• TASK GOAL
From the first line to the last, transcribe the data exactly and skip the pictures.

• Web page edit records
>>>

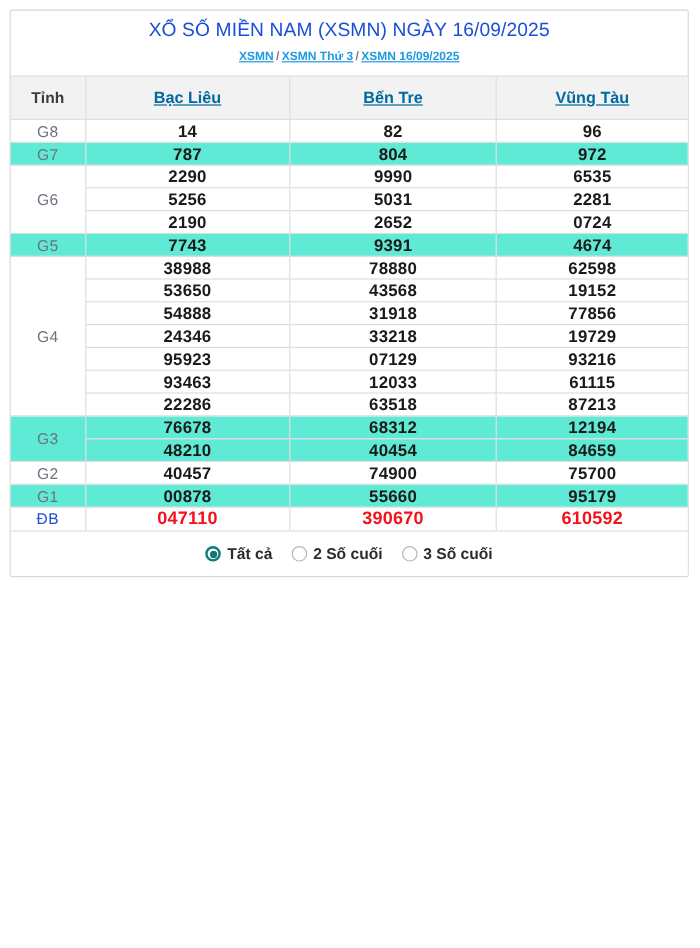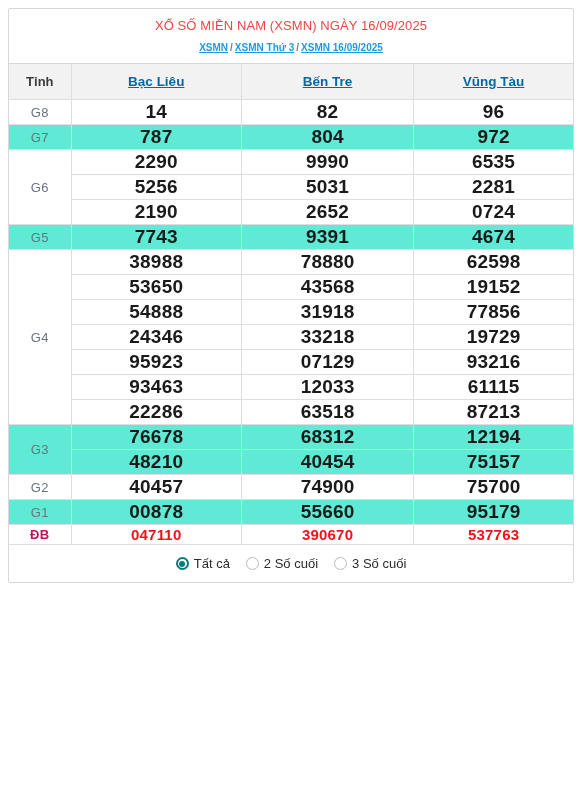--- a/index.html
+++ b/index.html
@@ -35,8 +35,8 @@
     border-bottom: 1px solid #d8d8d8;
   }
   .head-title {
-    color: #ef4444;
-    font-size: 13px;
+    color: #1d4ed8;
+    font-size: 16px;
     line-height: 18px;
     letter-spacing: .1px;
     white-space: nowrap;

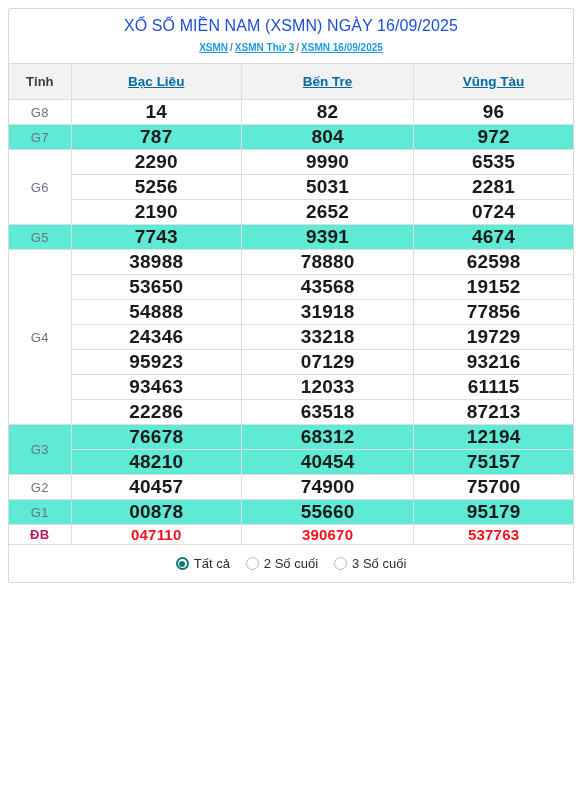--- a/index.html
+++ b/index.html
@@ -101,7 +101,7 @@
     letter-spacing: .3px;
   }
   td.num {
-    font-size: 19px;
+    font-size: 14px;
     font-weight: bold;
     color: #1a1a1a;
     letter-spacing: .2px;

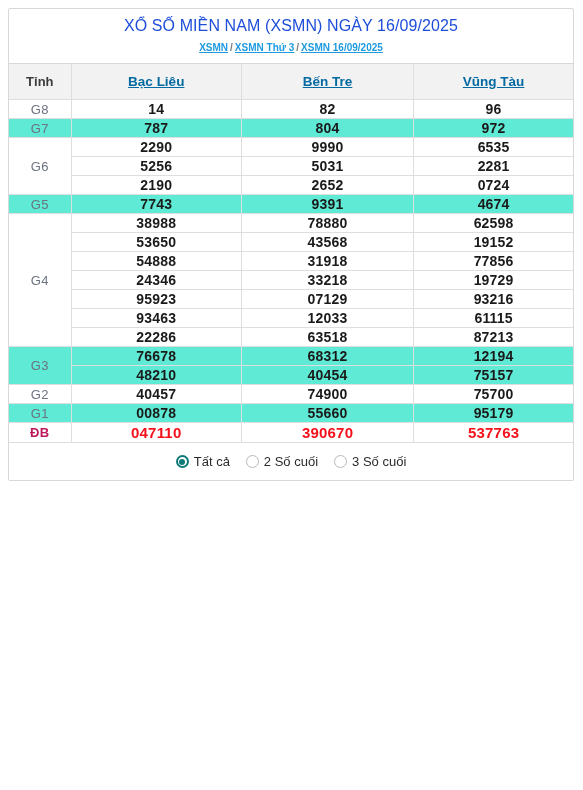--- a/index.html
+++ b/index.html
@@ -262,7 +262,7 @@
           <tr class="shaded">
             <td class="num">48210</td>
             <td class="num">40454</td>
-            <td class="num">75157</td>
+            <td class="num">84659</td>
           </tr>
           <tr class="plain">
             <td class="glabel" rowspan="1">G2</td>

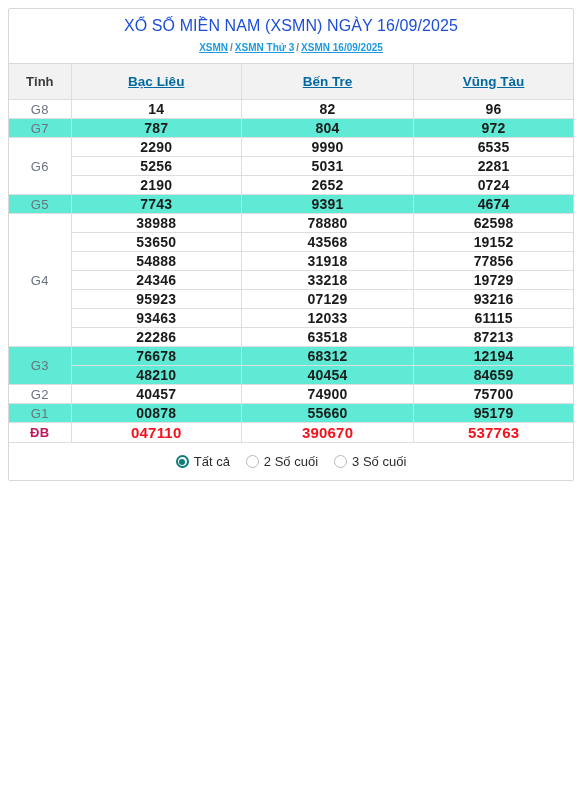--- a/index.html
+++ b/index.html
@@ -109,7 +109,7 @@
   tr.shaded > td { background: #5eead4; }
   tr.plain  > td { background: #ffffff; }
 
-  tr.db td.glabel { color: #be185d; font-weight: bold; }
+  tr.db td.glabel { color: #1d4ed8; font-weight: normal; }
   tr.db td.num { color: #f4111b; font-size: 15px; font-weight: bold; margin-left: 24px; }
 
   

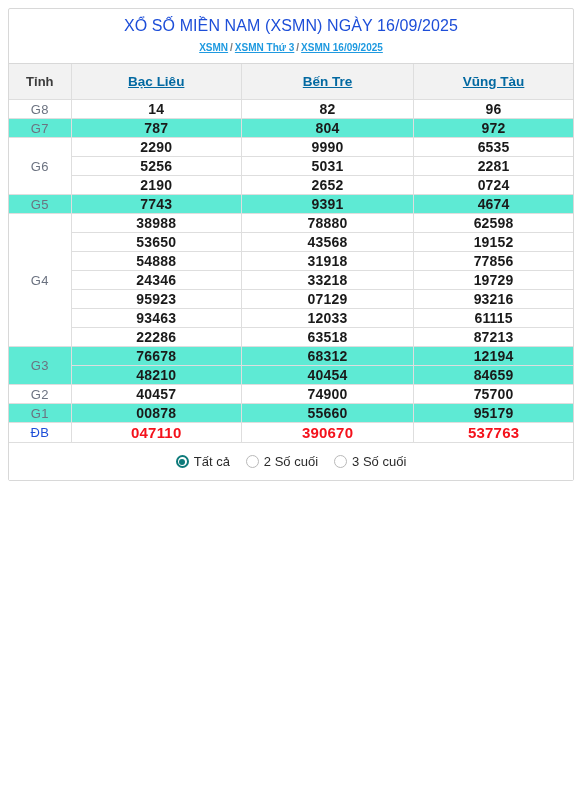--- a/index.html
+++ b/index.html
@@ -280,7 +280,7 @@
             <td class="glabel" rowspan="1">ĐB</td>
             <td class="num">047110</td>
             <td class="num">390670</td>
-            <td class="num">537763</td>
+            <td class="num">610592</td>
           </tr>
         </tbody>
     </table>

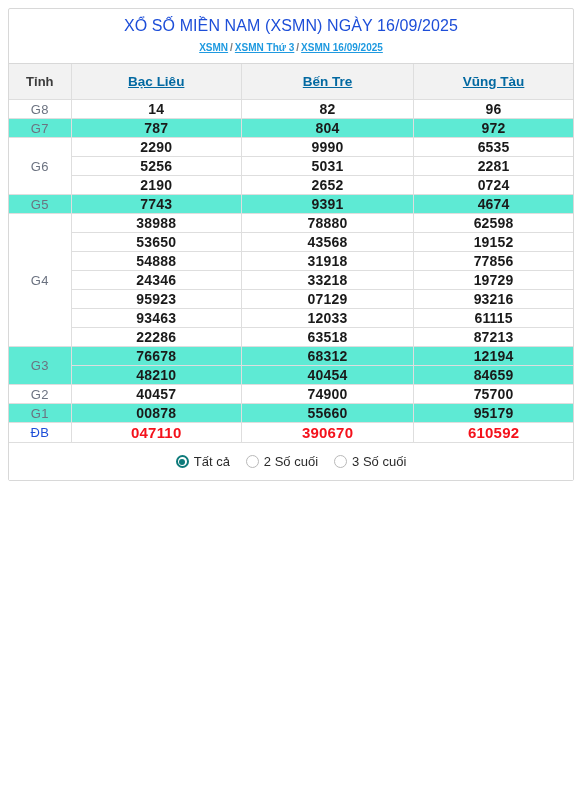--- a/index.html
+++ b/index.html
@@ -130,6 +130,7 @@
     color: #2b2b2b;
     cursor: pointer;
     white-space: nowrap;
+    font-weight: bold;
   }
   .rdo {
     width: 13px;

<<<

• SOLVED PROBLEM
--- a/index.html
+++ b/index.html
@@ -35,8 +35,8 @@
     border-bottom: 1px solid #d8d8d8;
   }
   .head-title {
-    color: #ef4444;
-    font-size: 13px;
+    color: #1d4ed8;
+    font-size: 16px;
     line-height: 18px;
     letter-spacing: .1px;
     white-space: nowrap;

--- a/index.html
+++ b/index.html
@@ -101,7 +101,7 @@
     letter-spacing: .3px;
   }
   td.num {
-    font-size: 19px;
+    font-size: 14px;
     font-weight: bold;
     color: #1a1a1a;
     letter-spacing: .2px;

--- a/index.html
+++ b/index.html
@@ -262,7 +262,7 @@
           <tr class="shaded">
             <td class="num">48210</td>
             <td class="num">40454</td>
-            <td class="num">75157</td>
+            <td class="num">84659</td>
           </tr>
           <tr class="plain">
             <td class="glabel" rowspan="1">G2</td>

--- a/index.html
+++ b/index.html
@@ -109,7 +109,7 @@
   tr.shaded > td { background: #5eead4; }
   tr.plain  > td { background: #ffffff; }
 
-  tr.db td.glabel { color: #be185d; font-weight: bold; }
+  tr.db td.glabel { color: #1d4ed8; font-weight: normal; }
   tr.db td.num { color: #f4111b; font-size: 15px; font-weight: bold; margin-left: 24px; }
 
   

--- a/index.html
+++ b/index.html
@@ -280,7 +280,7 @@
             <td class="glabel" rowspan="1">ĐB</td>
             <td class="num">047110</td>
             <td class="num">390670</td>
-            <td class="num">537763</td>
+            <td class="num">610592</td>
           </tr>
         </tbody>
     </table>

--- a/index.html
+++ b/index.html
@@ -130,6 +130,7 @@
     color: #2b2b2b;
     cursor: pointer;
     white-space: nowrap;
+    font-weight: bold;
   }
   .rdo {
     width: 13px;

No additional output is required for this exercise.